The Dimwit's Guide to Renderers and Formatters
...Or I will rend thee in the gobberwarts with my blurglecruncheon, See if I don't!
Vogon Jeltz / Douglas Adams, The Hitchhiker's Guide to the Galaxy
This document is written by a newcomer, hoping to offer some hints on "good" and "bad" ways to use Renderers and Formatters, and some architecture notes for those looking at how they work.
API Quick Reference
Here are some examples of ways you can request that some object 'obj' is rendered as a PDF document.

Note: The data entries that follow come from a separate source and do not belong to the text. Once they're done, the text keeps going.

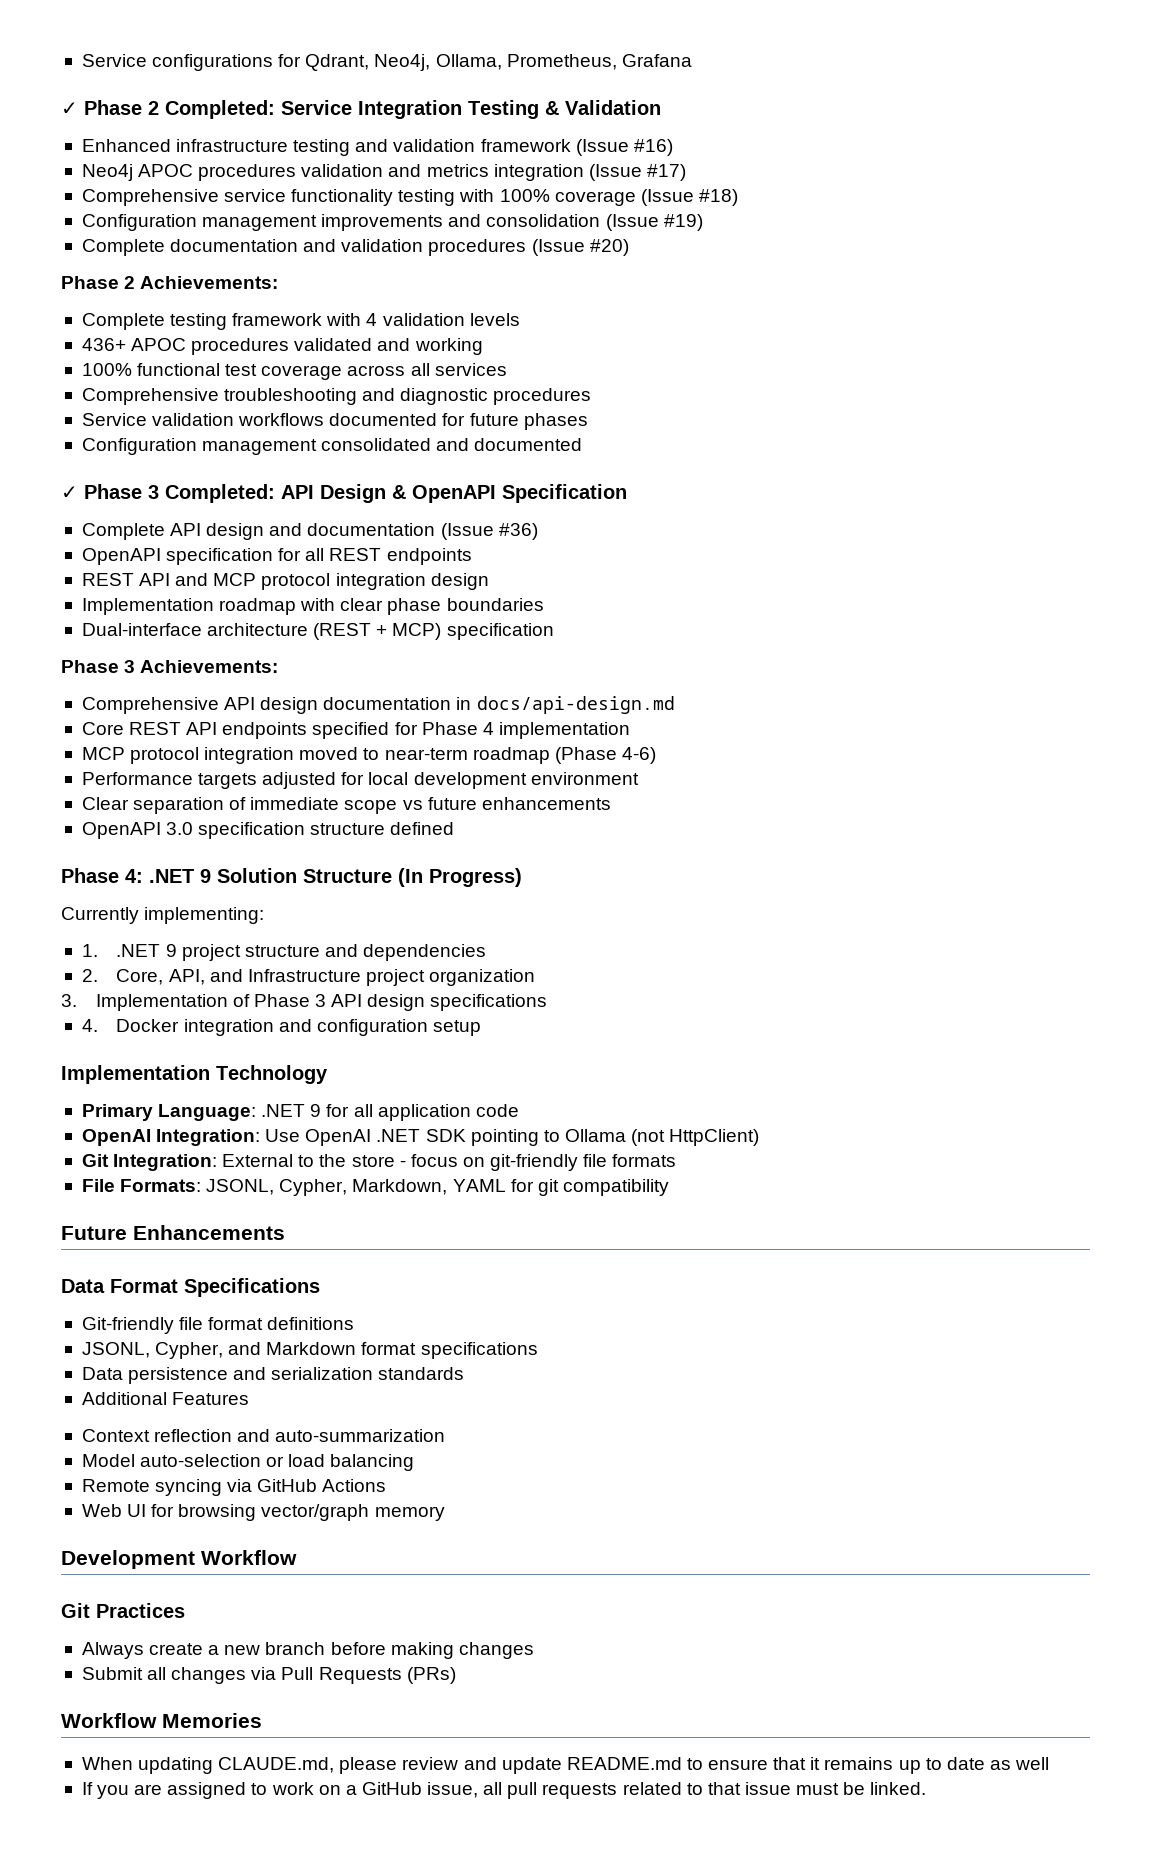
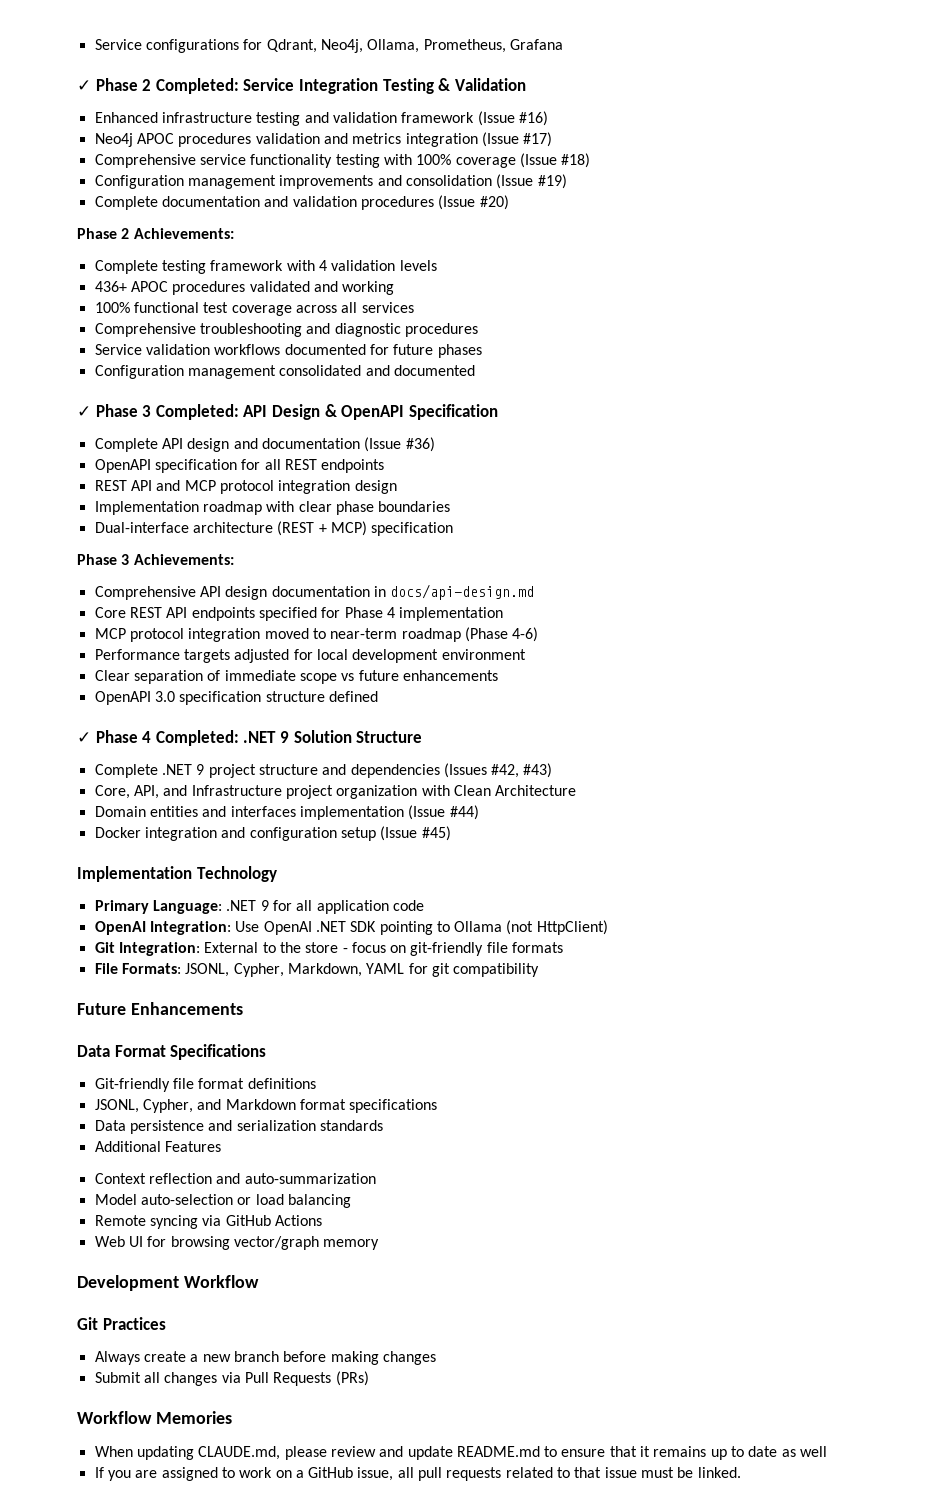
- Phase 4: .NET 9 Solution Structure (In Progress)
- Currently implementing:
- 1. .NET 9 project structure and dependencies
- 2. Core, API, and Infrastructure project organization
- 3. Implementation of Phase 3 API design specifications
- 4. Docker integration and configuration setup
+ ✓ Phase 4 Completed: .NET 9 Solution Structure
+ Complete .NET 9 project structure and dependencies (Issues #42, #43)
+ Core, API, and Infrastructure project organization with Clean Architecture
+ Domain entities and interfaces implementation (Issue #44)
+ Docker integration and configuration setup (Issue #45)

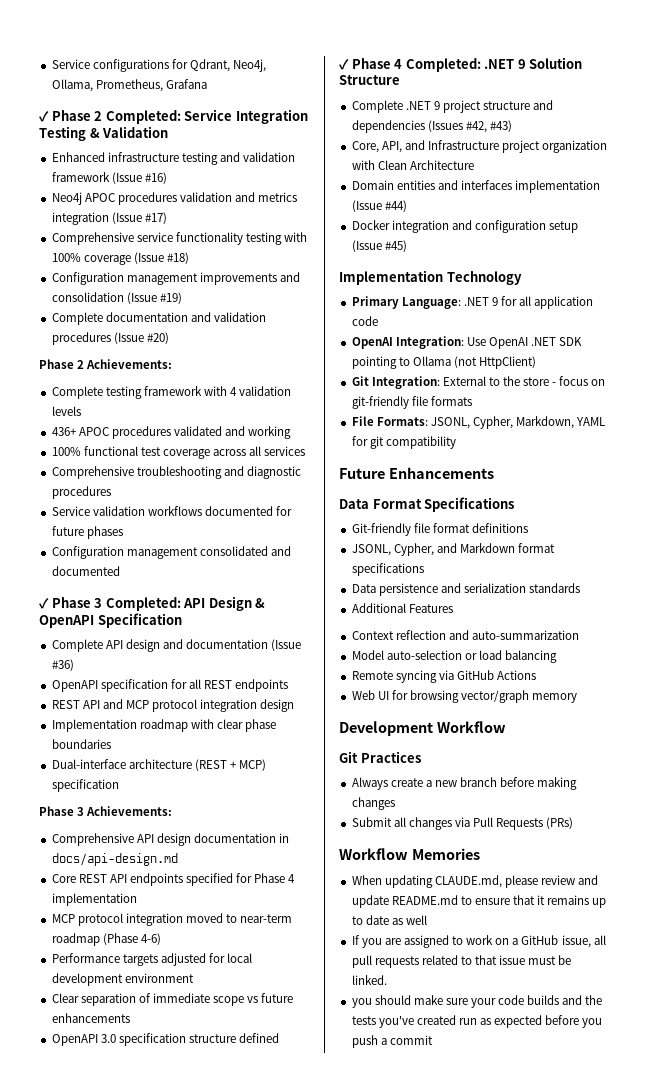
+ you should make sure your code builds and the tests you've created run as expected before you push a commit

You may wish to skip over this and refer back to it later. All the calls are basically just wrappers around a single primary interface, MyRenderer.render (where MyRenderer is some subclass of Ruport::Renderer)

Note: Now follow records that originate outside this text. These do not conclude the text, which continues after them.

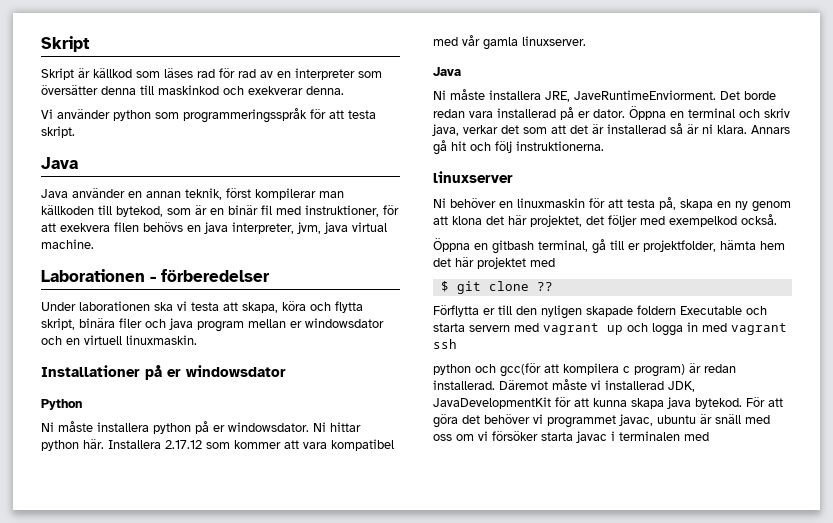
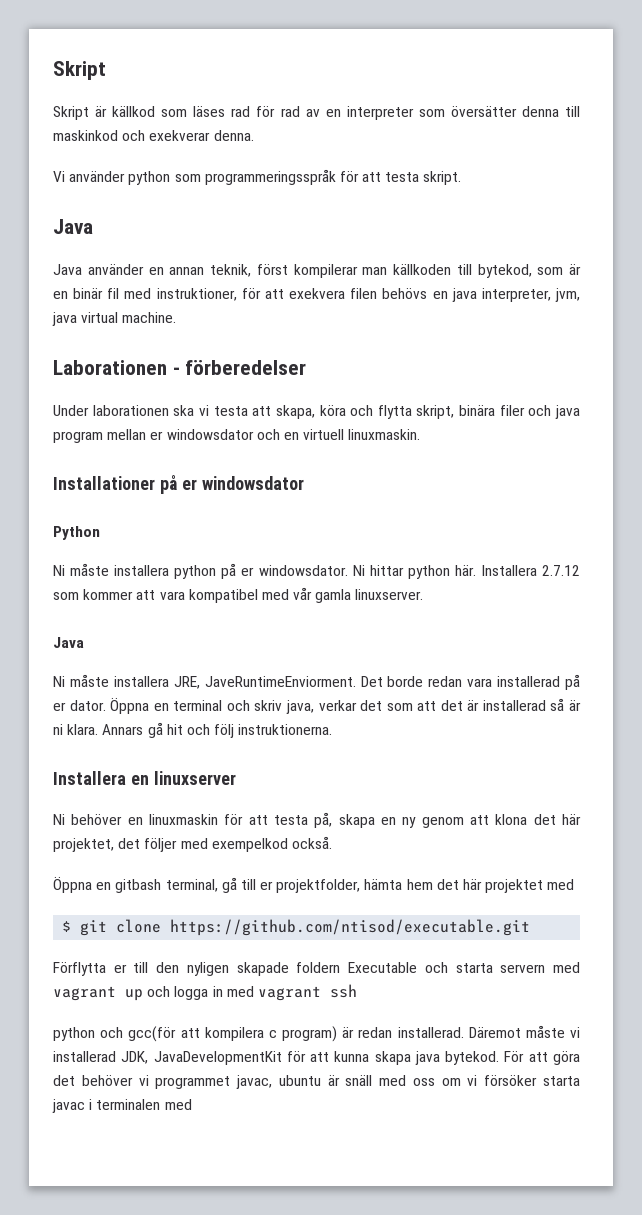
- Installera 2.17.12 som kommer att vara kompatibel med vår gamla linuxserver.
+ Installera 2.7.12 som kommer att vara kompatibel med vår gamla linuxserver.
- linuxserver
+ Installera en linuxserver
- $ git clone ??
+ $ git clone https://github.com/ntisod/executable.git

| Method | Calls | Notes |
| MyRenderer.render(:pdf, :data=>obj) | (internal) | Primary API |
| MyRenderer.render_pdf(obj) | MyRenderer.render(:pdf, :data=>obj) | |
| render_helper(MyRenderer, obj) | MyRenderer.render(format, :data=>obj, :io=>output, :layout=>false) | Only applicable within a Formatter method. Copies format from the running Formatter and sets :io to the current output object. |
| obj.as(:pdf) | MyRenderer.render(:pdf) { |r| r.data=xxx } | Only applicable if your object class has "include Ruport::Renderer::Hooks; renders_with MyRenderer". Renders obj.renderable_data if it exists, otherwise obj. |
| obj.save_as("foo.pdf") | obj.as(:pdf, :file=>"foo.pdf") | Filename extension mapped directly to format. The Report class in ruport-util extends this method so that .pdf opens the file in "wb" mode, and .txt is mapped to :text |
There are some extra methods available for the built-in data classes like Data::Table and Data::Row
| Method | Calls | Notes |
| table.to_pdf | table.as(:pdf) | |
| render_table(table) | render_helper(Renderer::Table, table) | Only applicable within a Formatter method. Copies format from the running Formatter and sets :io to the current output object. |
All these methods can take an options hash as an extra argument.

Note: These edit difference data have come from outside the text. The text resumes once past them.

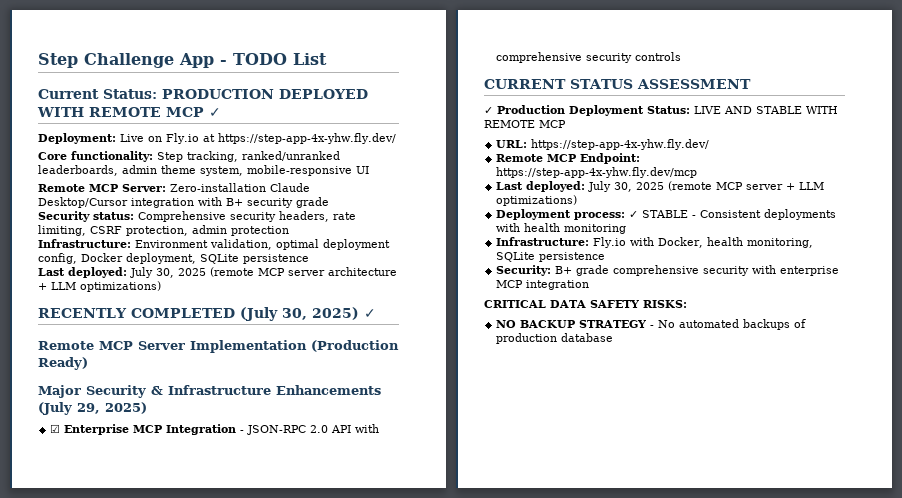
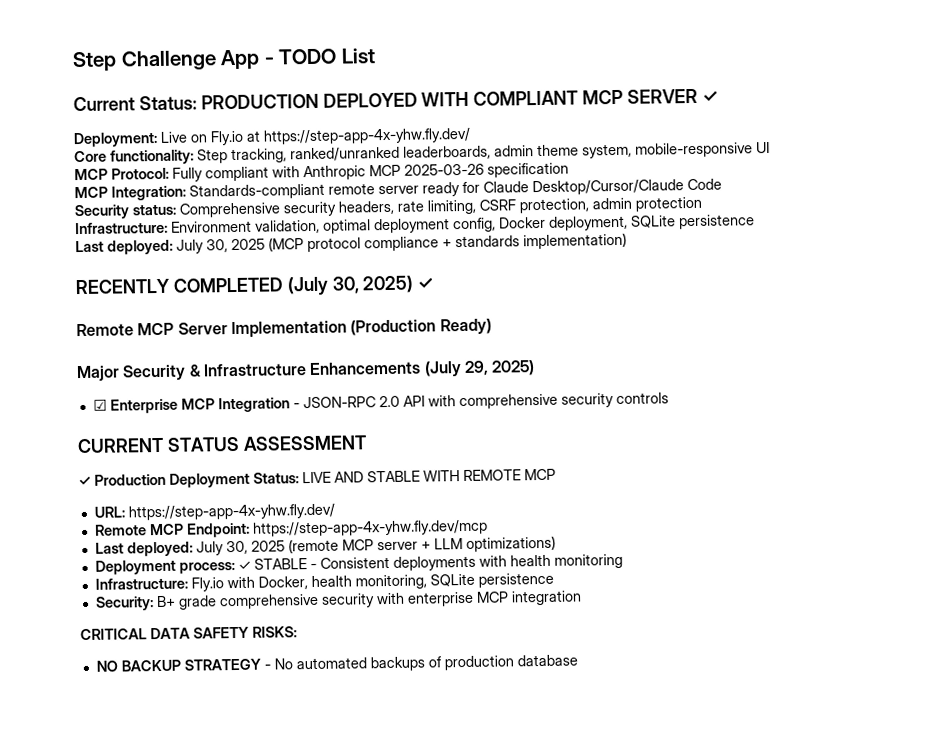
- Current Status: PRODUCTION DEPLOYED WITH REMOTE MCP ✓
+ Current Status: PRODUCTION DEPLOYED WITH COMPLIANT MCP SERVER ✓
- Remote MCP Server: Zero-installation Claude Desktop/Cursor integration with B+ security grade
+ MCP Protocol: Fully compliant with Anthropic MCP 2025-03-26 specification
+ MCP Integration: Standards-compliant remote server ready for Claude Desktop/Cursor/Claude Code
- Last deployed: July 30, 2025 (remote MCP server architecture + LLM optimizations)
+ Last deployed: July 30, 2025 (MCP protocol compliance + standards implementation)

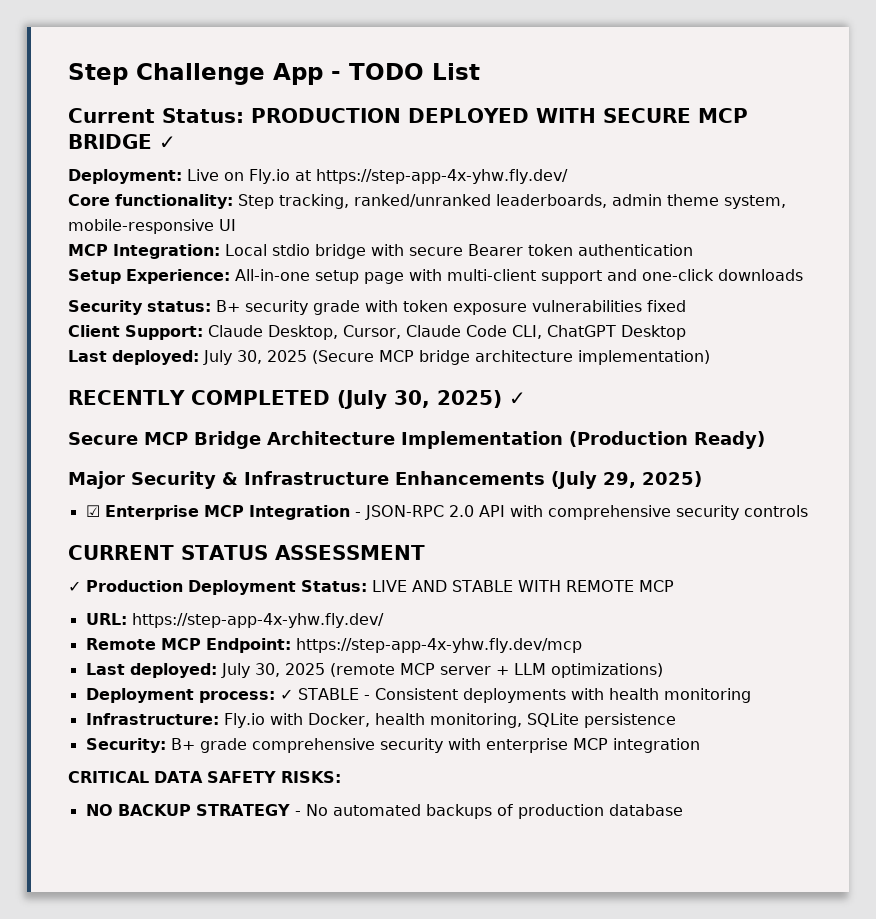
- Current Status: PRODUCTION DEPLOYED WITH COMPLIANT MCP SERVER ✓
+ Current Status: PRODUCTION DEPLOYED WITH SECURE MCP BRIDGE ✓
- MCP Protocol: Fully compliant with Anthropic MCP 2025-03-26 specification
- MCP Integration: Standards-compliant remote server ready for Claude Desktop/Cursor/Claude Code
- Security status: Comprehensive security headers, rate limiting, CSRF protection, admin protection
- Infrastructure: Environment validation, optimal deployment config, Docker deployment, SQLite persistence
- Last deployed: July 30, 2025 (MCP protocol compliance + standards implementation)
+ MCP Integration: Local stdio bridge with secure Bearer token authentication
+ Setup Experience: All-in-one setup page with multi-client support and one-click downloads
+ Security status: B+ security grade with token exposure vulnerabilities fixed
+ Client Support: Claude Desktop, Cursor, Claude Code CLI, ChatGPT Desktop
+ Last deployed: July 30, 2025 (Secure MCP bridge architecture implementation)
- Remote MCP Server Implementation (Production Ready)
+ Secure MCP Bridge Architecture Implementation (Production Ready)

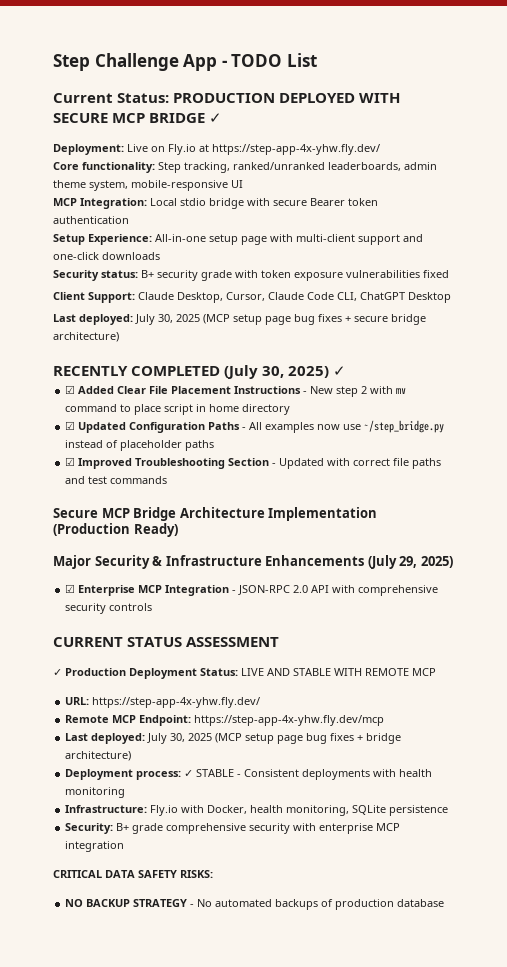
- Last deployed: July 30, 2025 (Secure MCP bridge architecture implementation)
+ Last deployed: July 30, 2025 (MCP setup page bug fixes + secure bridge architecture)
+ ☑ Added Clear File Placement Instructions - New step 2 with mv command to place script in home directory
+ ☑ Updated Configuration Paths - All examples now use ~/step_bridge.py instead of placeholder paths
+ ☑ Improved Troubleshooting Section - Updated with correct file paths and test commands
- Last deployed: July 30, 2025 (remote MCP server + LLM optimizations)
+ Last deployed: July 30, 2025 (MCP setup page bug fixes + bridge architecture)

If you wish to send output directly to a stream (or any object which supports the '<<' method), pass it as an :io option, e.g.
MyRenderer.render(:pdf, :data => obj, :io => $stdout)
Otherwise the result is returned as a String.
Renderers and Formatters
When you are using the API to render something, you only interact with one thing: the Renderer class. However, behind the scenes there are two parts: a Renderer and a Formatter.
The Formatter is the part which actually generates output. There are several base classes for different output types: Ruport::Formatter::HTML, Ruport::Formatter::PDF, Ruport::Formatter::Text, Ruport::Formatter::CSV. Each of these has methods relevant to generating output in that particular format.
The Renderer's job is to pick the correct Formatter to use when output is requested. For example, if you ask for :pdf output then it picks your PDF formatter class, which will most likely be a subclass of Ruport::Formatter::PDF. On the other hand, if you ask for :html output then it picks your HTML formatter class, and so on.
The Renderer also sets instance variables in the Formatter holding the data object (the thing you want to format) and an options object, which may contain auxilliary information to be used while creating the output or controlling its format (things like titles and page margins)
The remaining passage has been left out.